The sign turned out to be immensely heavy. A friend and I slugged it on our shoulders to our domicile. We had to stop frequently. I was carrying the sign by the "C" and he was dragging the "O." We tried to walk out of sight behind trees. We had permission to take the sign, but cars kept slowing down. I realized that this sign was going to be site for the misunderstanding of a century. A minivan playing loud music halted in the middle of the thoroughfare.

We crept quietly along a cul-de-sac where sunflowers swayed in the dark rain. He wanted to drop the sign. I took a strap from my jacket and wove it through the "C." The adventure reminded me of what I would have imagined going t.p.ing felt like as an adolescent. On one block, a lady started to walk her two dogs in our direction. They wouldn't stop barking and she went inside her home. She had one of those pumpkins that was carved to look like vomiting. I thought the pumpkin and small dogs were aptly suited to compactness of the sidewalk space.

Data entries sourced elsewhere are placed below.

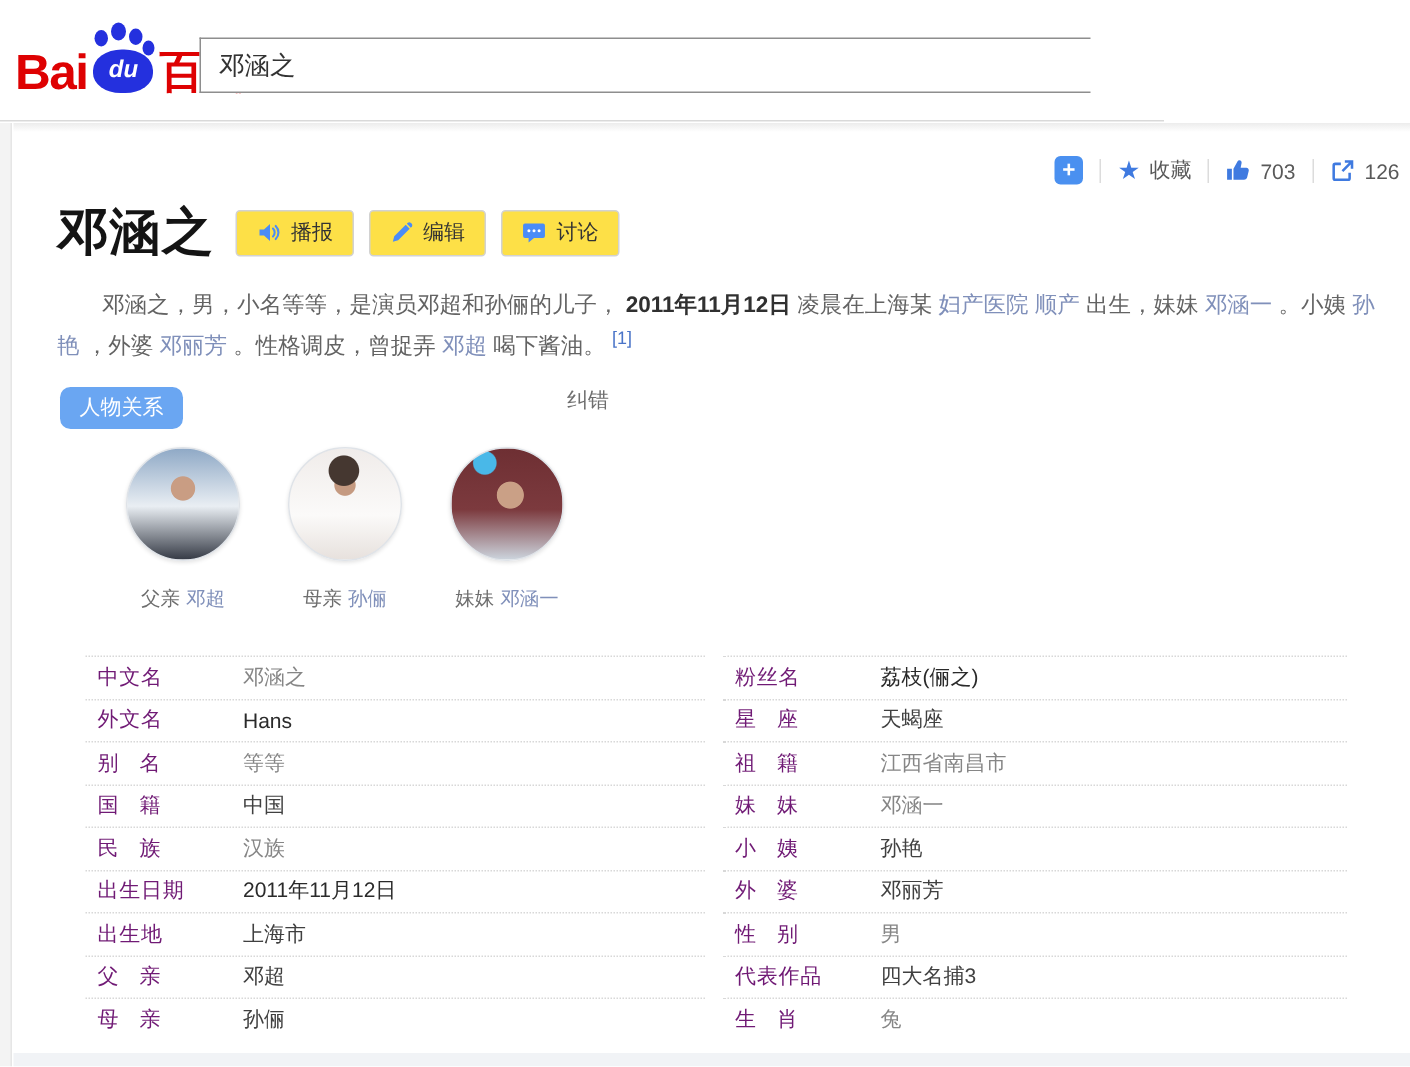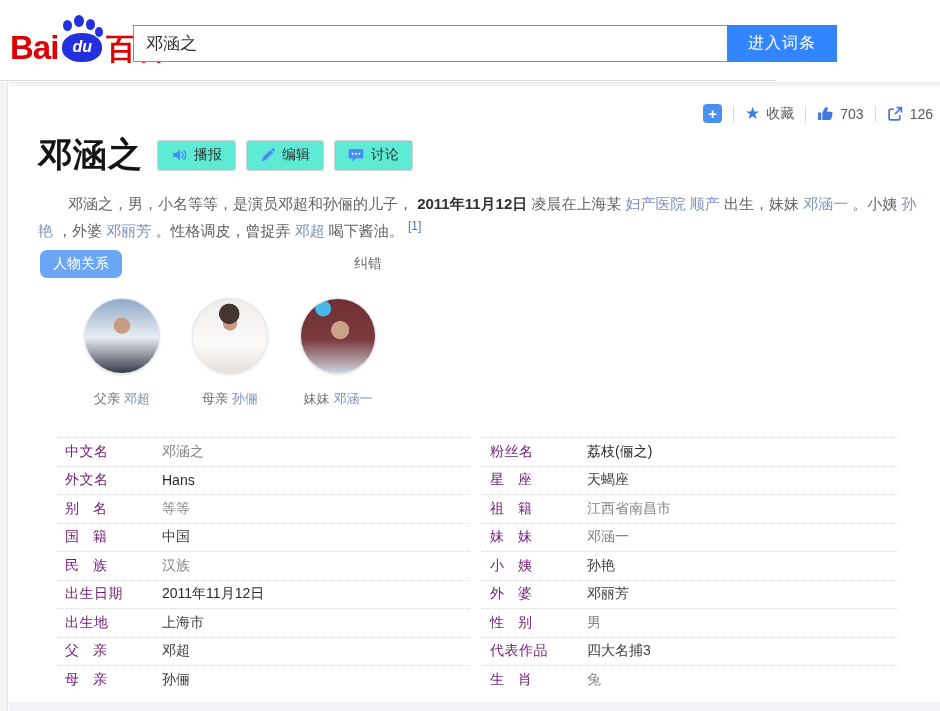"进入词条" button.search-btn { html: <button>进入词条</button> -> none }
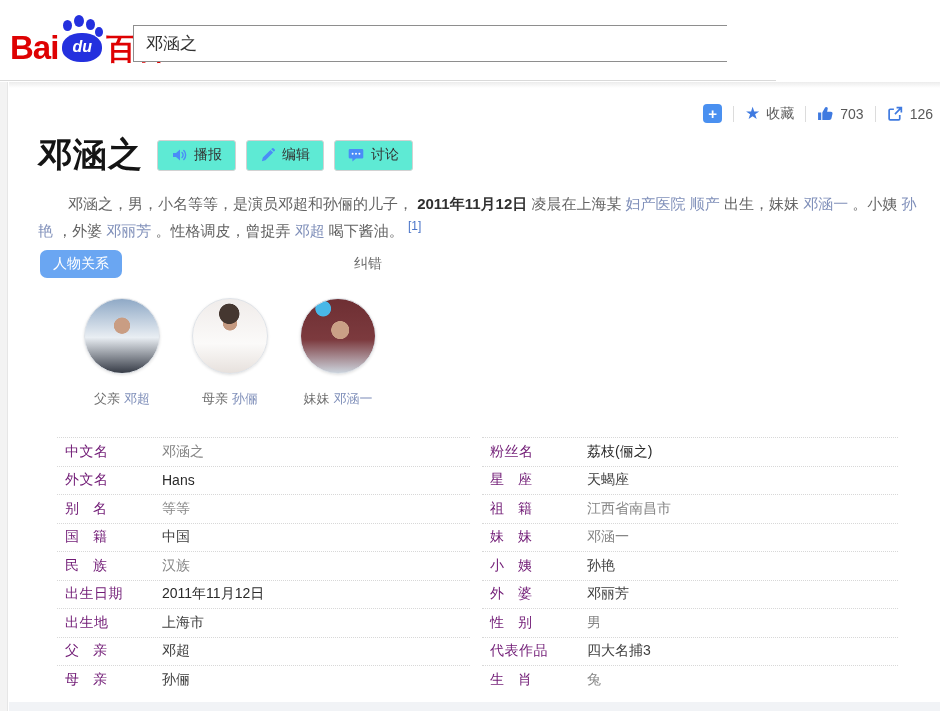"播报" .tool-btn { background: #5eead4 -> #fde047 }
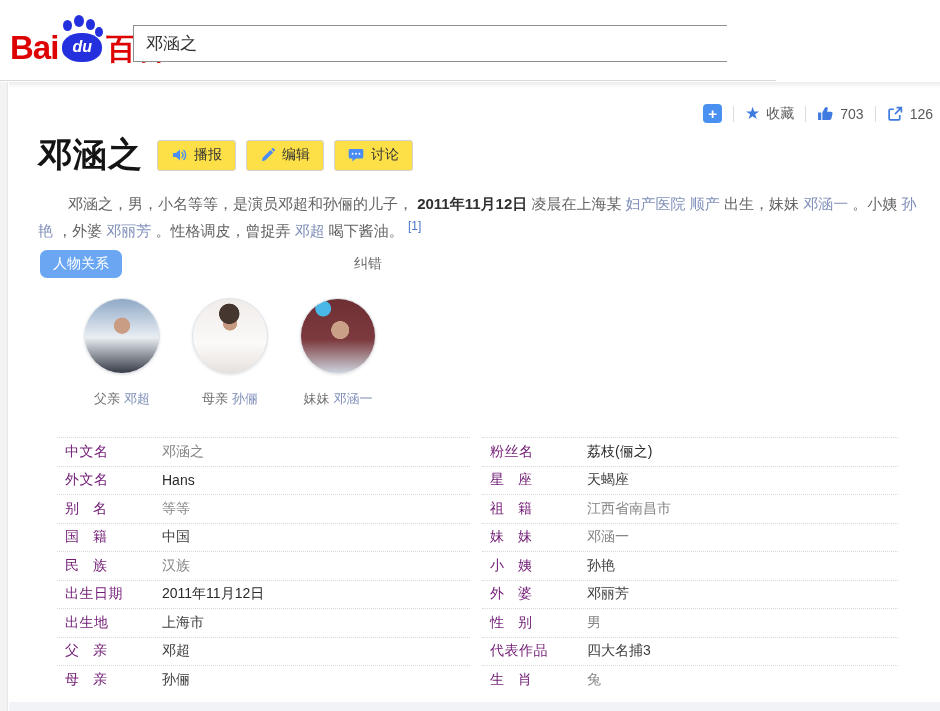"人物关系" .relations-head { align-items: center -> flex-start; gap: none -> 24px; top: 250px -> 258px }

We were almost there. The big water tower was obscured by the houses. The ground was covered in a film of leaves. I looked relative to my own direction. There was a house where the occupants were all already wearing Halloween costumes.

They said, "Now, that's a scavenger hunt. They stole a CITGO sign!"

The wee little dogs kept yapping, their beer pong game continued into the night, and that is how, I believe, we might have accumulated a sign to pass on. I want to see what happens to this in the same way that I think someone did about dollar bills.

I wonder what it would take to do a geocache about one used gas station sign that's about 10 feet long. I'm thinking of the whole "Where's George" campaign and how that revealed interesting patterns in the flux of human movement with currency. Any further updates about the CITCO sign will be noted in regards to #independentstudyproject and accompanied with a numerical value.